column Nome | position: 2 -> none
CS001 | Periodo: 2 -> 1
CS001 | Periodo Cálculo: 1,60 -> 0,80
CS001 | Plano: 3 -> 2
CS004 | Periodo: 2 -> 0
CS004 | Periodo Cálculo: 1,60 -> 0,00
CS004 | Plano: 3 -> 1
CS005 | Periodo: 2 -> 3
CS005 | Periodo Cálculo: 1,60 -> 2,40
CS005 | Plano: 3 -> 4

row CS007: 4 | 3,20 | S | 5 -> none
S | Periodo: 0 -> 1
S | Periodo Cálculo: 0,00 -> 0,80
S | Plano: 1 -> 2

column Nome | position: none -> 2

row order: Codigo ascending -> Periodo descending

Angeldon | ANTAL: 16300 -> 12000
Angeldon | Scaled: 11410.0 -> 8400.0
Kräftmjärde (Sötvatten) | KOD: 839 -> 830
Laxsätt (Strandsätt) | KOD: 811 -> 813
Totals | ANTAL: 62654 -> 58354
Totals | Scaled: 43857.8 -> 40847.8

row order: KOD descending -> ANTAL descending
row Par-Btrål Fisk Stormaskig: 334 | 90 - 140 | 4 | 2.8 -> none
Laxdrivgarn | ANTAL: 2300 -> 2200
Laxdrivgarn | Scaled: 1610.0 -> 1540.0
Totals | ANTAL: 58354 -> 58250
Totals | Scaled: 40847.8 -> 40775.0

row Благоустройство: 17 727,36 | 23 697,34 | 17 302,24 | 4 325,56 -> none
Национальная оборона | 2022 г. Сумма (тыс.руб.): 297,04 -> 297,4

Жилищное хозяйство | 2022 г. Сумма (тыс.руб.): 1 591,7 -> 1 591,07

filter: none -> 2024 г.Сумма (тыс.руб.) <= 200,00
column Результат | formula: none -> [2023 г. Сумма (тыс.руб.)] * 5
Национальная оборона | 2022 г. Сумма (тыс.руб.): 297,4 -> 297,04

..........

The lines you need run from the one containing "Totals | ANTAL: 62654 -> 58354" to the end of the listing. Output exactly those, both ends included.

(TASK ANSWER)
Totals | ANTAL: 62654 -> 58354
Totals | Scaled: 43857.8 -> 40847.8

row order: KOD descending -> ANTAL descending
row Par-Btrål Fisk Stormaskig: 334 | 90 - 140 | 4 | 2.8 -> none
Laxdrivgarn | ANTAL: 2300 -> 2200
Laxdrivgarn | Scaled: 1610.0 -> 1540.0
Totals | ANTAL: 58354 -> 58250
Totals | Scaled: 40847.8 -> 40775.0

row Благоустройство: 17 727,36 | 23 697,34 | 17 302,24 | 4 325,56 -> none
Национальная оборона | 2022 г. Сумма (тыс.руб.): 297,04 -> 297,4

Жилищное хозяйство | 2022 г. Сумма (тыс.руб.): 1 591,7 -> 1 591,07

filter: none -> 2024 г.Сумма (тыс.руб.) <= 200,00
column Результат | formula: none -> [2023 г. Сумма (тыс.руб.)] * 5
Национальная оборона | 2022 г. Сумма (тыс.руб.): 297,4 -> 297,04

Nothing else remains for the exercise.